Extracted records section start
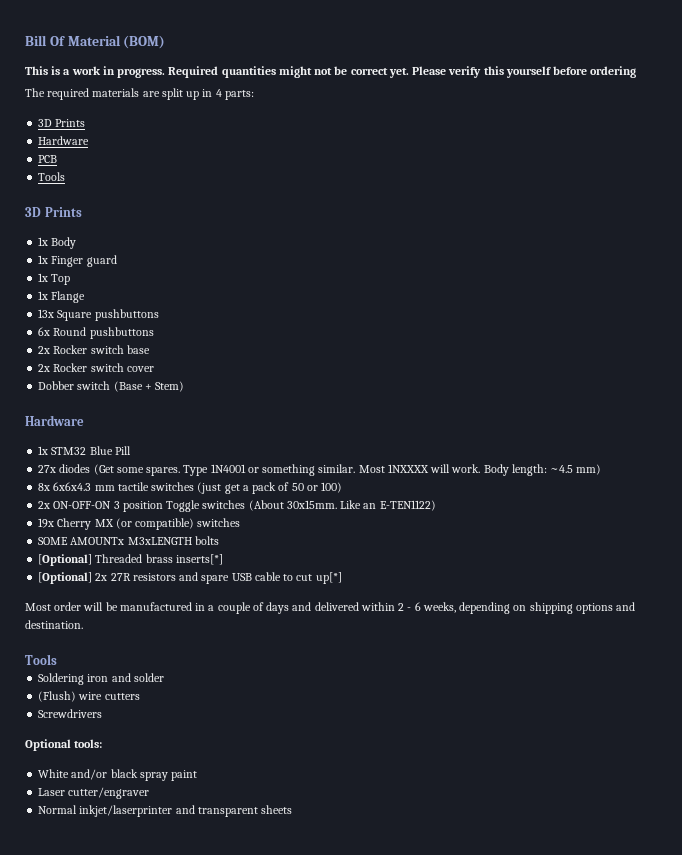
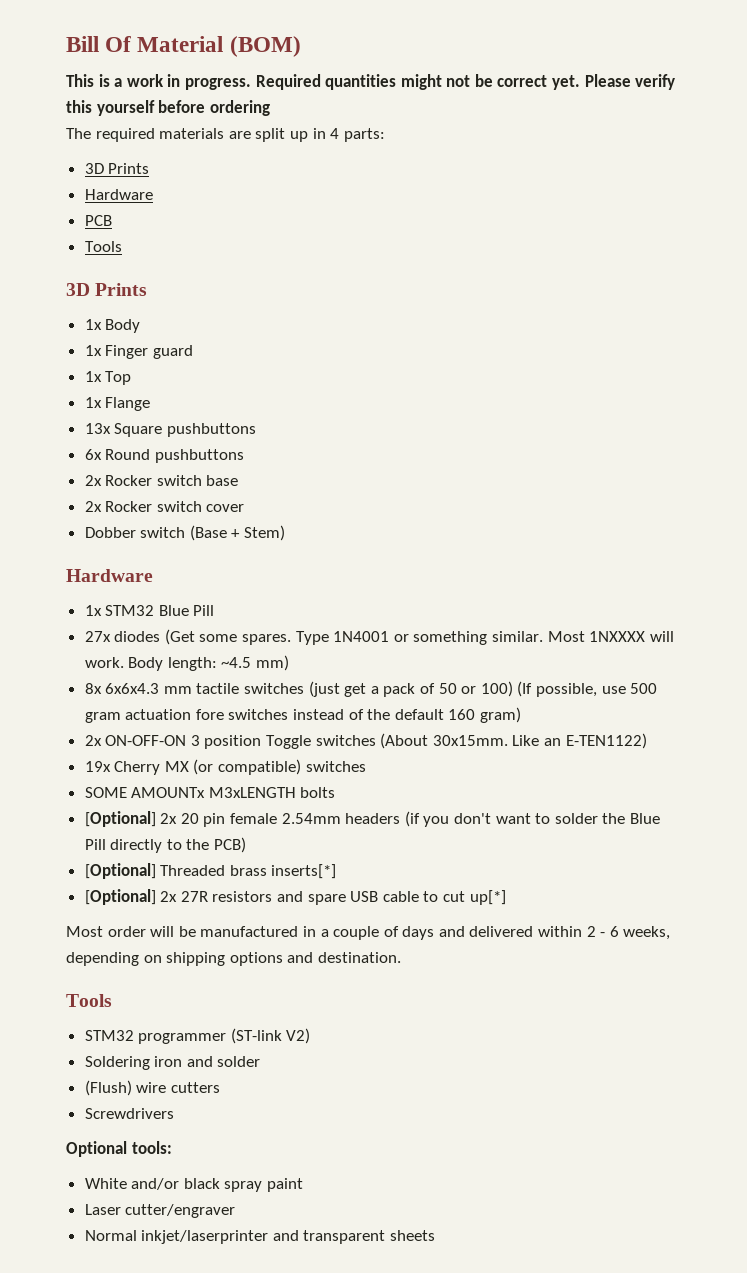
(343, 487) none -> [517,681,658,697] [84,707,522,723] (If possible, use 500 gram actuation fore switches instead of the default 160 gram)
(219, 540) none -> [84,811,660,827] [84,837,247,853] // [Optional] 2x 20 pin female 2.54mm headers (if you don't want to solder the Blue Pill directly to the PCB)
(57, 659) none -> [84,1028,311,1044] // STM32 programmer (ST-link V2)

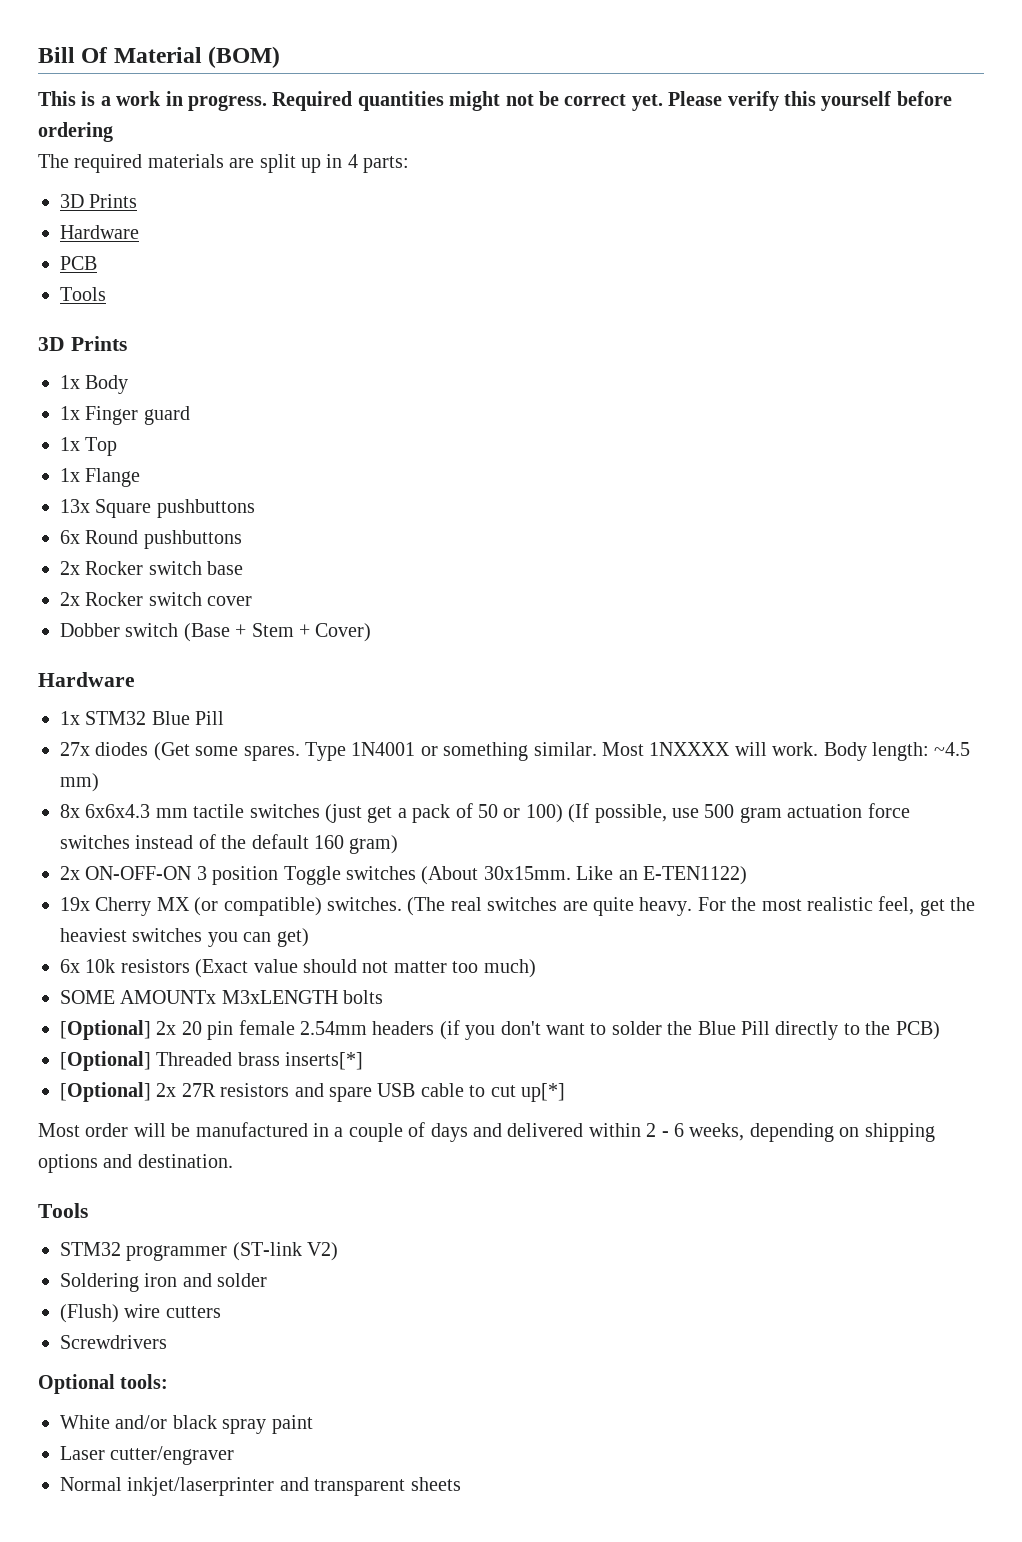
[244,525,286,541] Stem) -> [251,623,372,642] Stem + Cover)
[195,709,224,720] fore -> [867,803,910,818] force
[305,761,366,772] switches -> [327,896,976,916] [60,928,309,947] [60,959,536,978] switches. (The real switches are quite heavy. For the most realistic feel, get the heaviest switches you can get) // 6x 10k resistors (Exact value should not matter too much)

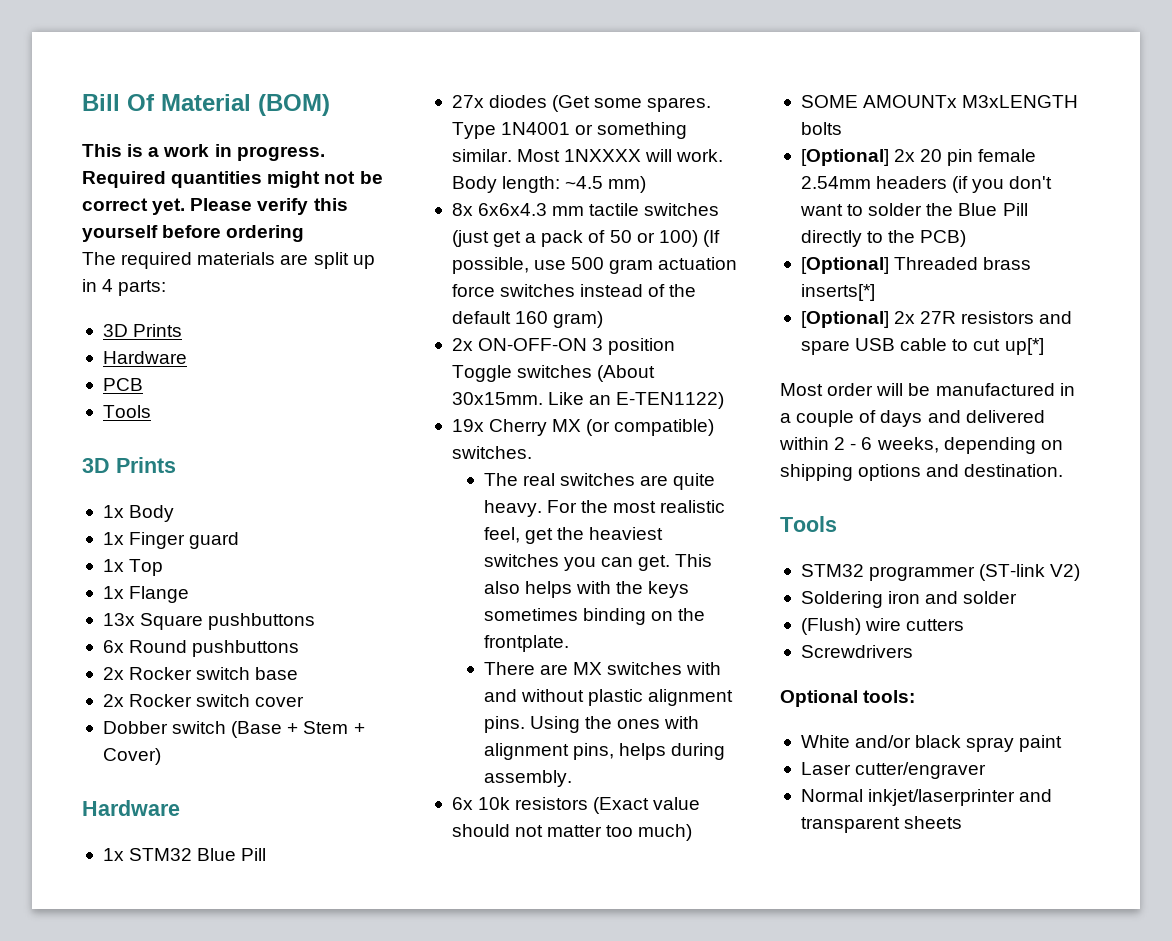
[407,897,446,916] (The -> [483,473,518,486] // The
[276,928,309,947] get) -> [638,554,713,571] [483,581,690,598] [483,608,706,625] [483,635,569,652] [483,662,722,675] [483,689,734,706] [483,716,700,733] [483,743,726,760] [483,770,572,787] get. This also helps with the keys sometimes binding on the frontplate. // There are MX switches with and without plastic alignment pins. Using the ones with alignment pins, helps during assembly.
Extracted records section end
Extracted records section start
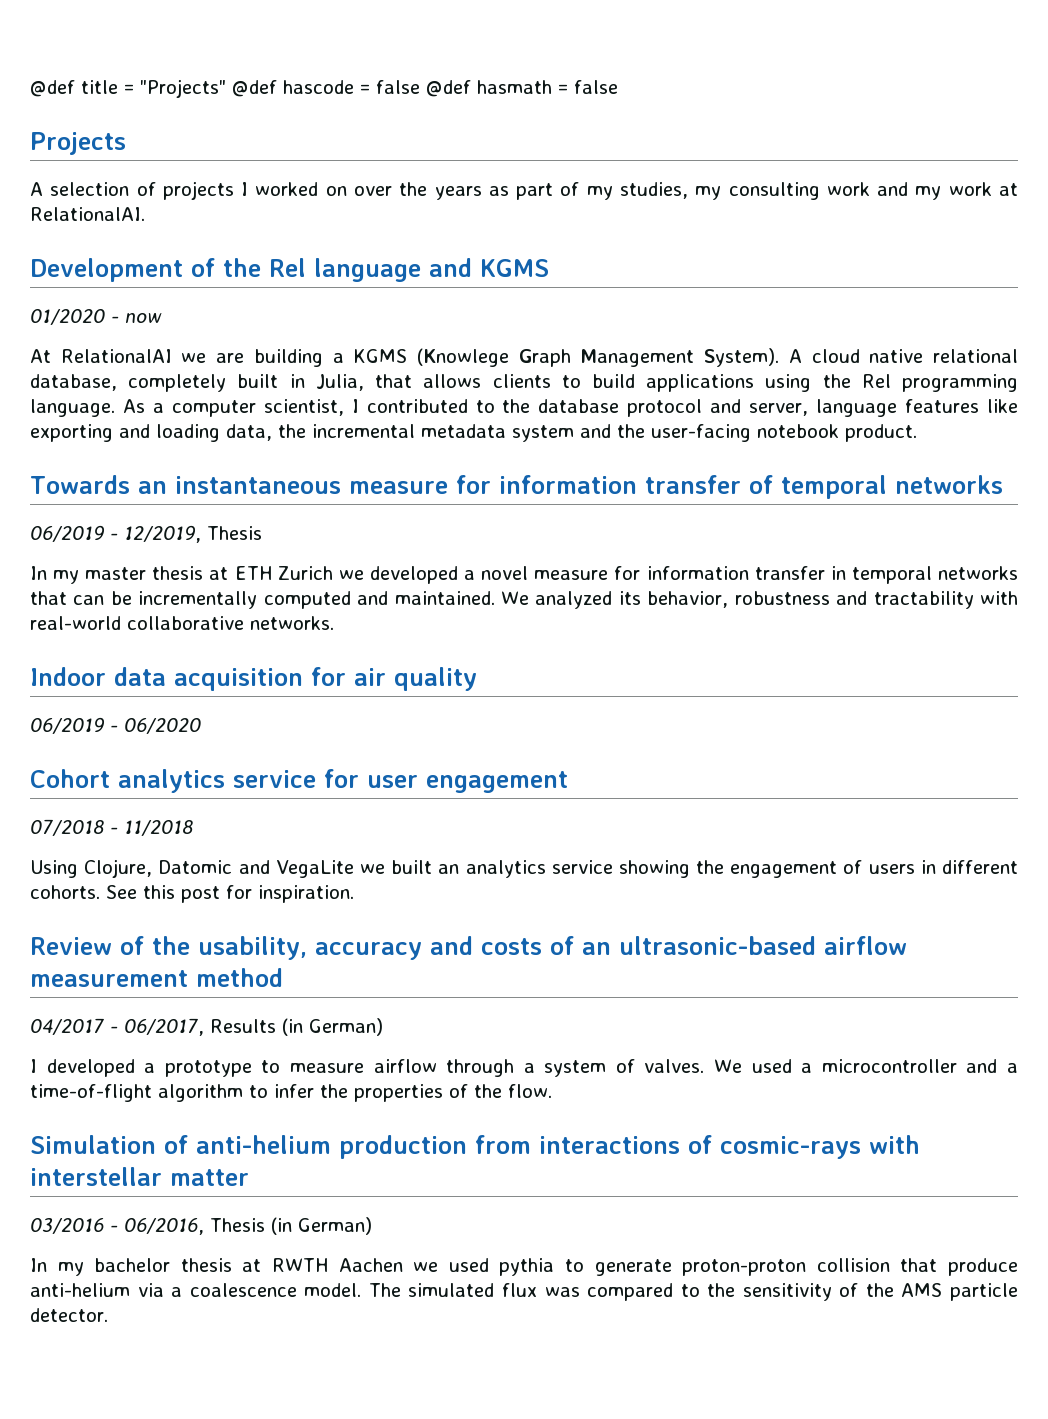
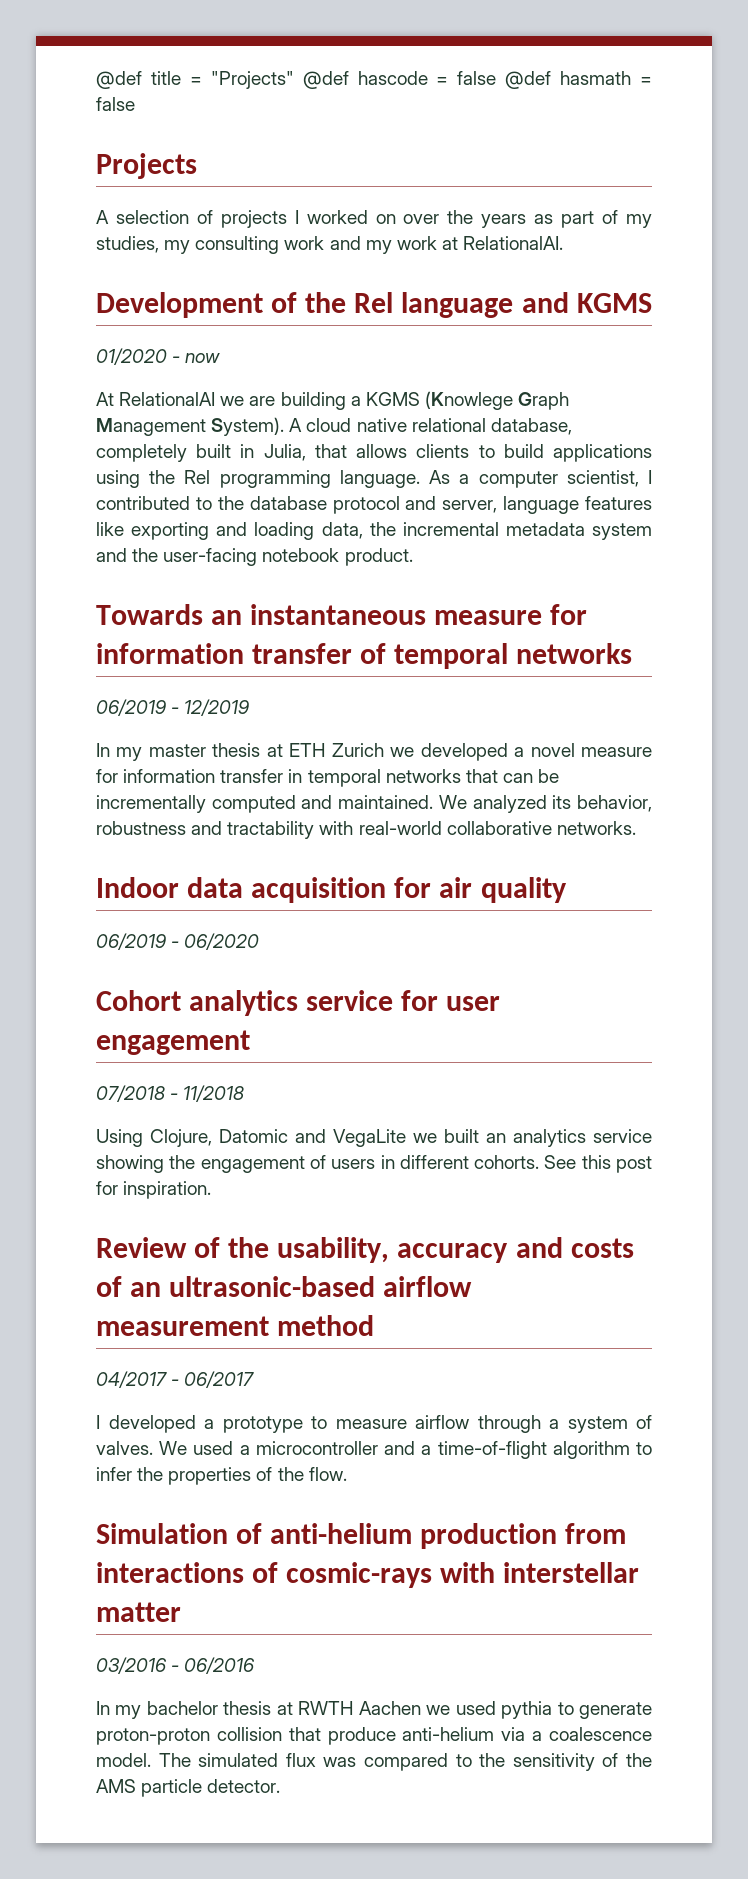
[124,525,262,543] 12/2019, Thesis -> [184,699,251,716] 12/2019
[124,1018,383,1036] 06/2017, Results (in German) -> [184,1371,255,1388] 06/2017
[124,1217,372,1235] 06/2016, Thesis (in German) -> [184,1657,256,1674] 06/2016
Extracted records section end
● Task description:
Among the entries above, the line containing "[124,525,262,543] 12/2019, Thesis", the line containing "[124,1217,372,1235] 06/2016, Thesis", and all lines between them are to be restated word for word; nothing else belongs in the reply.

● Exercise output:
[124,525,262,543] 12/2019, Thesis -> [184,699,251,716] 12/2019
[124,1018,383,1036] 06/2017, Results (in German) -> [184,1371,255,1388] 06/2017
[124,1217,372,1235] 06/2016, Thesis (in German) -> [184,1657,256,1674] 06/2016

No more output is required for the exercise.